The eggplant is then combined with oven-roasted tomatoes. These were cooked for half an hour in an iron skillet with a layer of olive oil and some crushed garlic. When done, set the skillet on the top of the stove, add the eggplant paste and simmer gently until the mixture forms a sauce.
The roasting method produces a smoother sauce because all of the eggplant disappears into the magical meld of mouth-watering goodness.
Whatever route you take to get there, it's an insanely good pasta sauce.
Monday, November 1, 2010
As of early October we had a goodly pile of lemon cucumbers in the refrigerator, the last survivors after our one very prolific plant had succumbed to mildew and been removed. For months we had been eating the cukes fresh and giving them away. We were tired of them and so were our neighbors.
I had never made pickles out of anything but it seemed worth a try if it didn't take too much time.
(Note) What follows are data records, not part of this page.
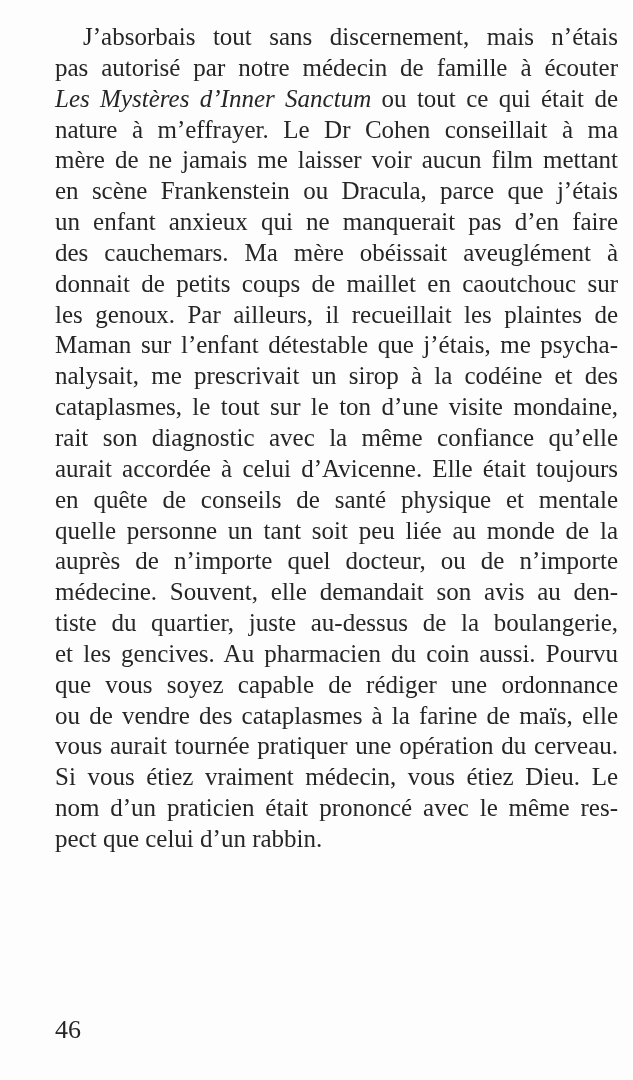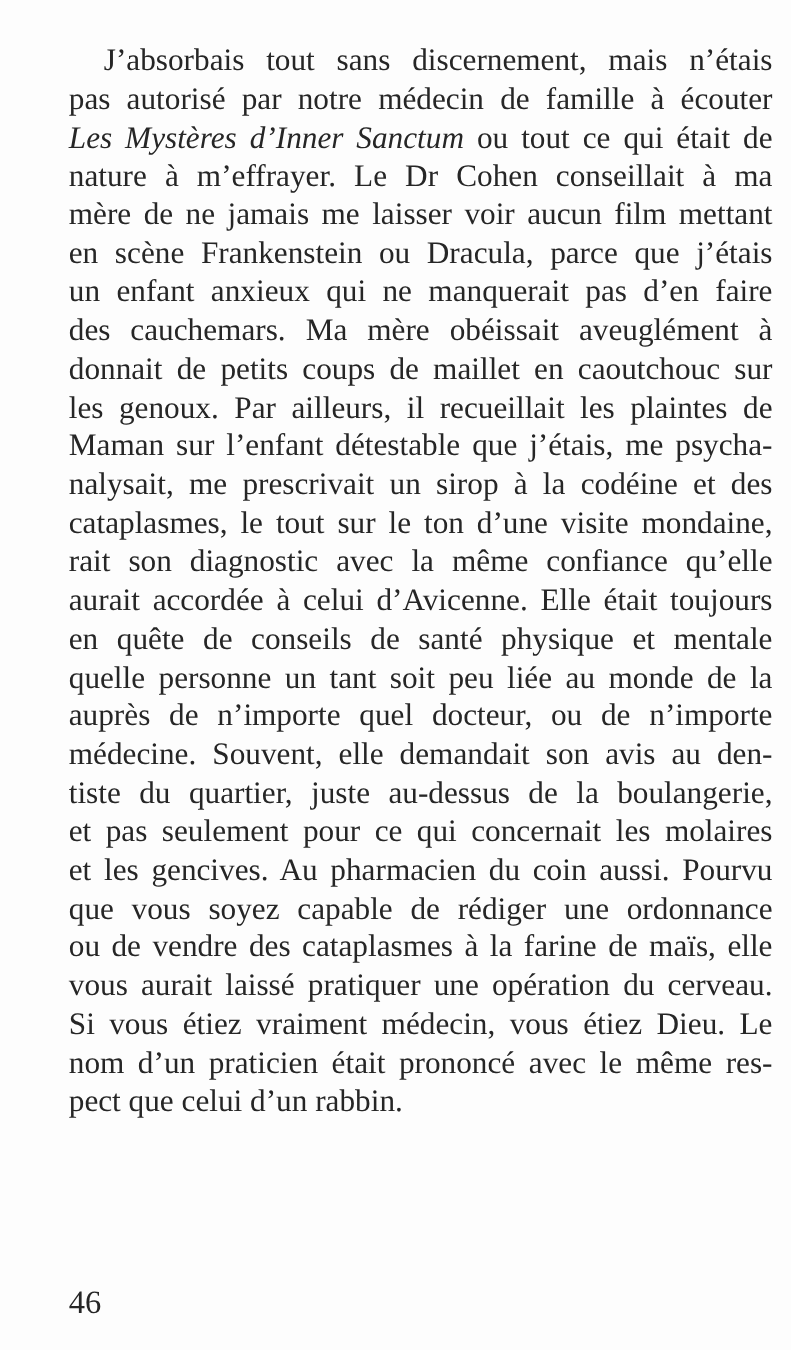--- a/index.html
+++ b/index.html
@@ -18,7 +18,6 @@
   .scan-page {
     position: absolute;
     inset: 0;
-    margin-top: 12px;
   }
   .text-block {
     position: absolute;

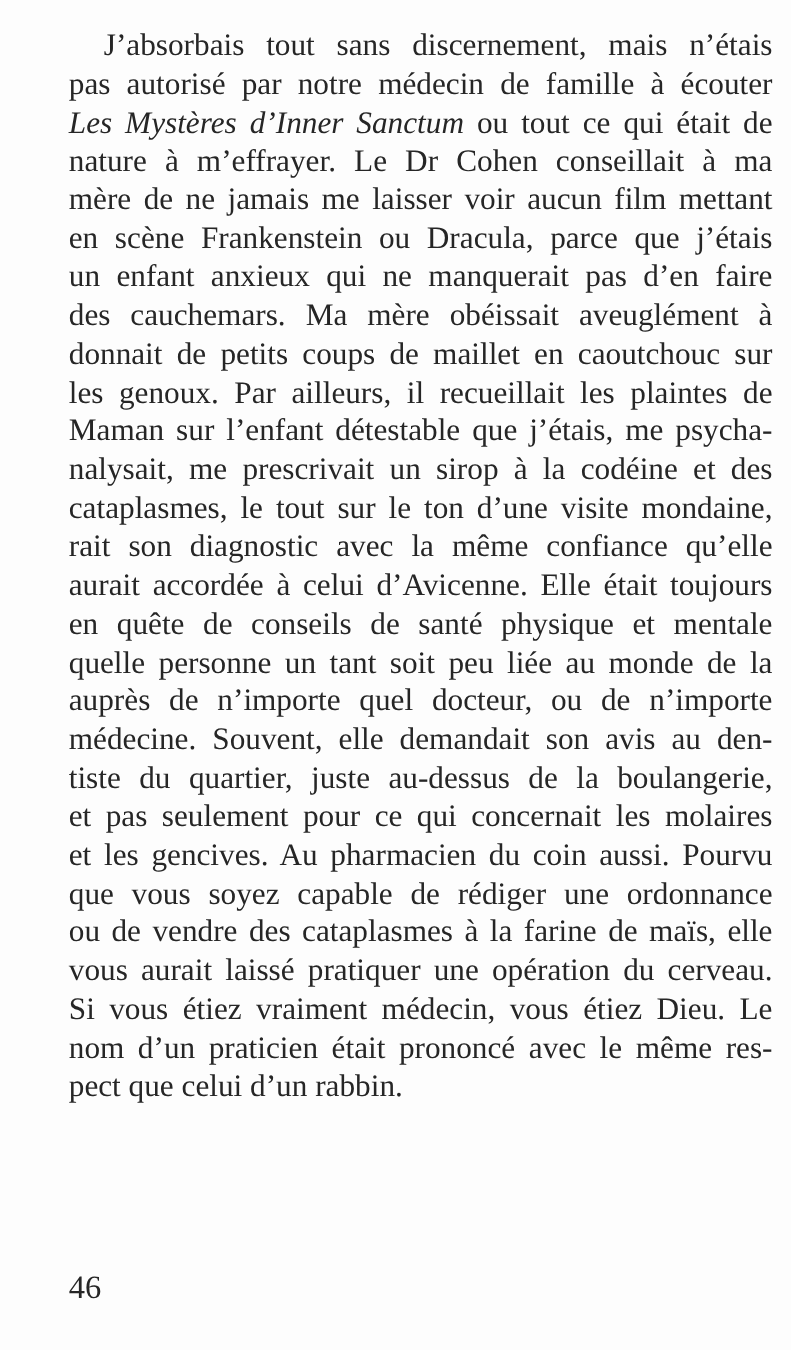--- a/index.html
+++ b/index.html
@@ -73,7 +73,6 @@
       <div class="line"><span class="seg">auprès de n’importe quel docteur, ou de n’importe</span></div>
       <div class="line"><span class="seg">médecine. Souvent, elle demandait son avis au den-</span></div>
       <div class="line"><span class="seg">tiste du quartier, juste au-dessus de la boulangerie,</span></div>
-      <div class="line"><span class="seg">et pas seulement pour ce qui concernait les molaires</span></div>
       <div class="line"><span class="seg">et les gencives. Au pharmacien du coin aussi. Pourvu</span></div>
       <div class="line"><span class="seg">que vous soyez capable de rédiger une ordonnance</span></div>
       <div class="line"><span class="seg">ou de vendre des cataplasmes à la farine de maïs, elle</span></div>

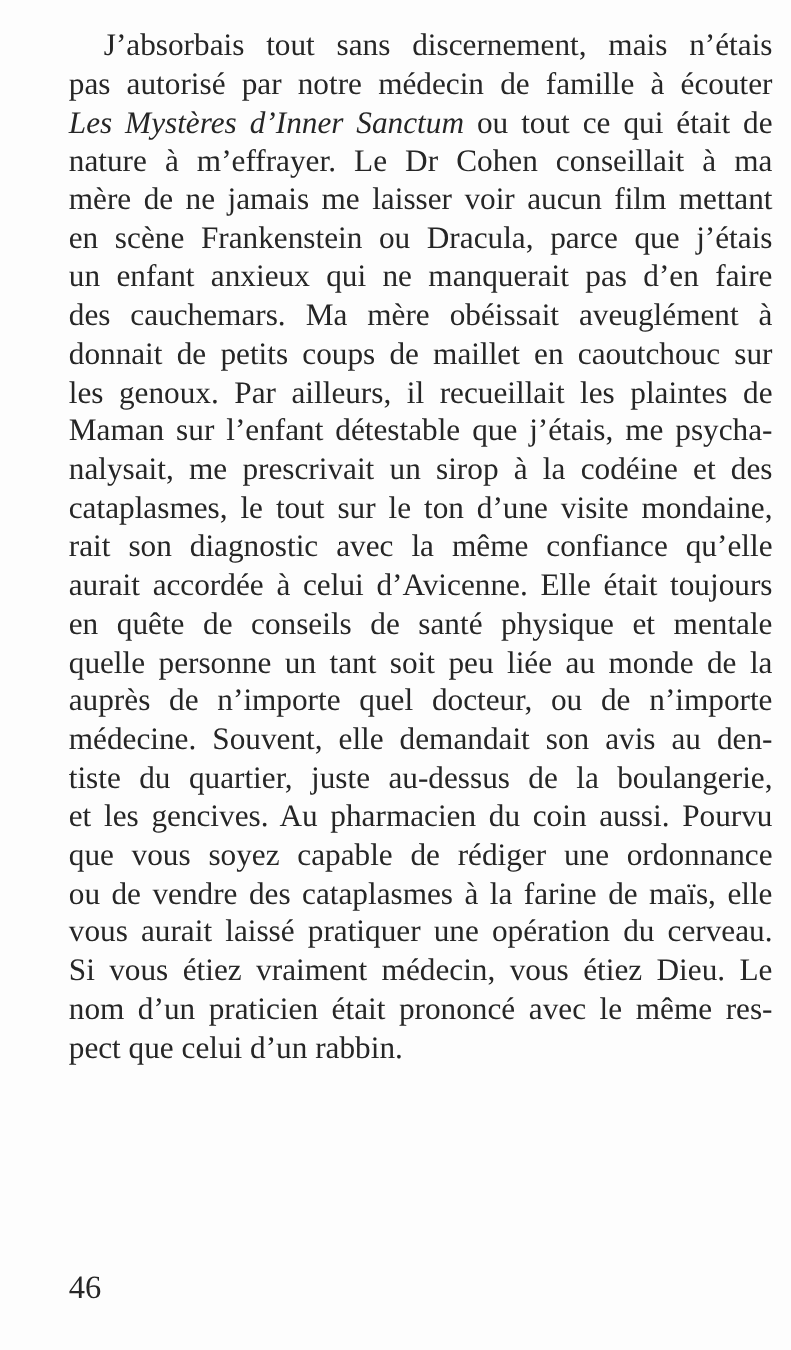--- a/index.html
+++ b/index.html
@@ -76,7 +76,7 @@
       <div class="line"><span class="seg">et les gencives. Au pharmacien du coin aussi. Pourvu</span></div>
       <div class="line"><span class="seg">que vous soyez capable de rédiger une ordonnance</span></div>
       <div class="line"><span class="seg">ou de vendre des cataplasmes à la farine de maïs, elle</span></div>
-      <div class="line"><span class="seg">vous aurait laissé pratiquer une opération du cerveau.</span></div>
+      <div class="line"><span class="seg">vous aurait tournée pratiquer une opération du cerveau.</span></div>
       <div class="line"><span class="seg">Si vous étiez vraiment médecin, vous étiez Dieu. Le</span></div>
       <div class="line"><span class="seg">nom d’un praticien était prononcé avec le même res-</span></div>
       <div class="line last"><span class="seg">pect que celui d’un rabbin.</span></div>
As usual, a little internet sleuthing yielded some good suggestions.
The recipe I ended up following was compiled from several sources. It had to be easy and not sweet -- no sugar. Mostly it had to be easy.
The cucumbers sliced up nicely into six cups worth. To this was added some chopped cilantro and some chopped green onion.
I brought to a boil two cups of vinegar, plus spices (1 tablespoon each of celery seed, mustard seed, and turmeric) and pickling salt (2 tablespoons), and let it cook for a minute or two.
However, this ended up being way too little liquid to fill the seven pint jars I had crammed the cucumber slices into. Perhaps I hadn't packed in the cucumbers tightly enough, or perhaps removing sugar from the recipe reduced the volume of the mixture. Anyway, I just boiled up four more cups of vinegar with more spices and salt and hoped for the best.
The filled jars were allowed to cool down and then put into the refrigerator where they will stay until all used up. Supposedly they will keep for months, but we won't get a chance to test that out since we are going through them pretty fast.
They are crunchy, spicy, and delicious, although a bit strong for eating more than one or two out of hand. (Next year, I will try diluting the vinegar mixture with water or packing the jars better.)
We've been enjoying them in salads, cut up into small pieces, or, best of all, as a garnish for veggie burgers along with garden tomatoes and lettuce.
Mmmmmm. And so easy. Even with the mistakes, making the pickles took not much more than an hour.